Leaders of the six-hospital network said the additions in New York are simply part of ongoing efforts to help patients access more care more easily — similar to what the network seeks to do in Vermont.
The University of Vermont Medical Center, Central Vermont Medical Center and Porter Medical Center, in Middlebury, are all part of the UVM Health Network.
The recent cuts on this side of the lake, administrators say, were due solely to the actions of the Green Mountain Care Board, a state regulator that capped network hospital budgets and ordered UVM Medical Center to reduce its charges to private health insurers earlier this year.
Additions at New York hospitals, which are not under the board’s jurisdiction, have nothing to do with the board’s orders and often predate them, network leaders said.
That work “is totally independent and unrelated to regulatory action here,” Sunny Eappen, the president and CEO of UVM Health Network, said in an interview.
Expanding services in New York, however, does benefit Vermont’s hospitals.
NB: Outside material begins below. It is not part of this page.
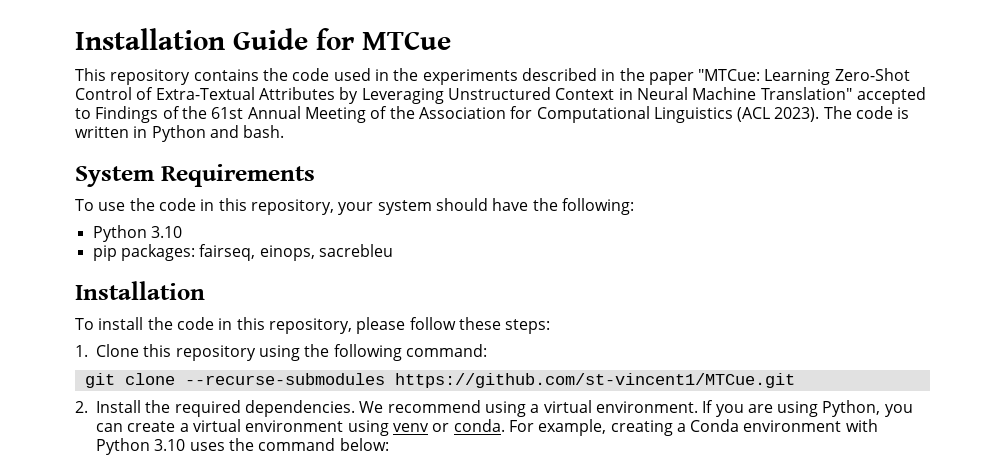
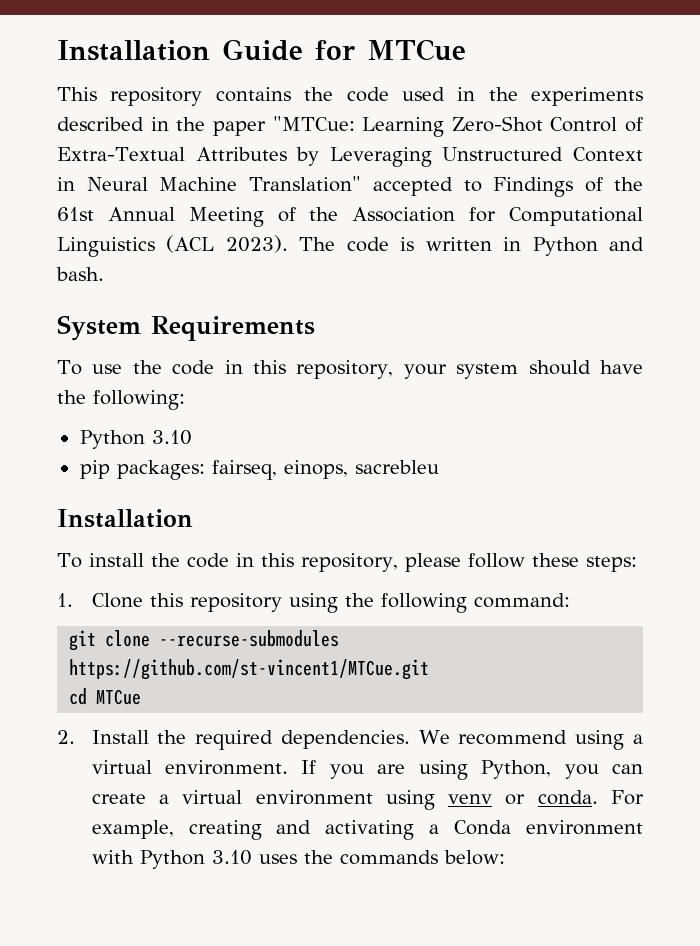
+ cd MTCue
- For example, creating a Conda environment with Python 3.10 uses the command below:
+ For example, creating and activating a Conda environment with Python 3.10 uses the commands below:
In the 2023 fiscal year, New York residents contributed roughly 14% of the University of Vermont Medical Center’s patient revenue, to the tune of $245 million, according to financial documents submitted to the Green Mountain Care Board.
In Vermont, the care board places limits on how much hospitals can bring in from patient care — limits that UVM Health Network officials have said are onerous and harmful. By adding capacity in New York, the network can keep some of those patients in their communities and out of Vermont hospitals.
Owen Foster, the chair of the Green Mountain Care Board, declined to comment, saying he did not know the details of the network’s New York hospital services.
In 2025, Champlain Valley Physicians Hospital plans to add operating room capacity for general surgery, urology, ear nose and throat procedures and orthopedics, according to Mackin, the network spokesperson. The network has invested in some “anesthesiology resources” for that expansion and is recruiting urology and orthopedics clinicians, she said.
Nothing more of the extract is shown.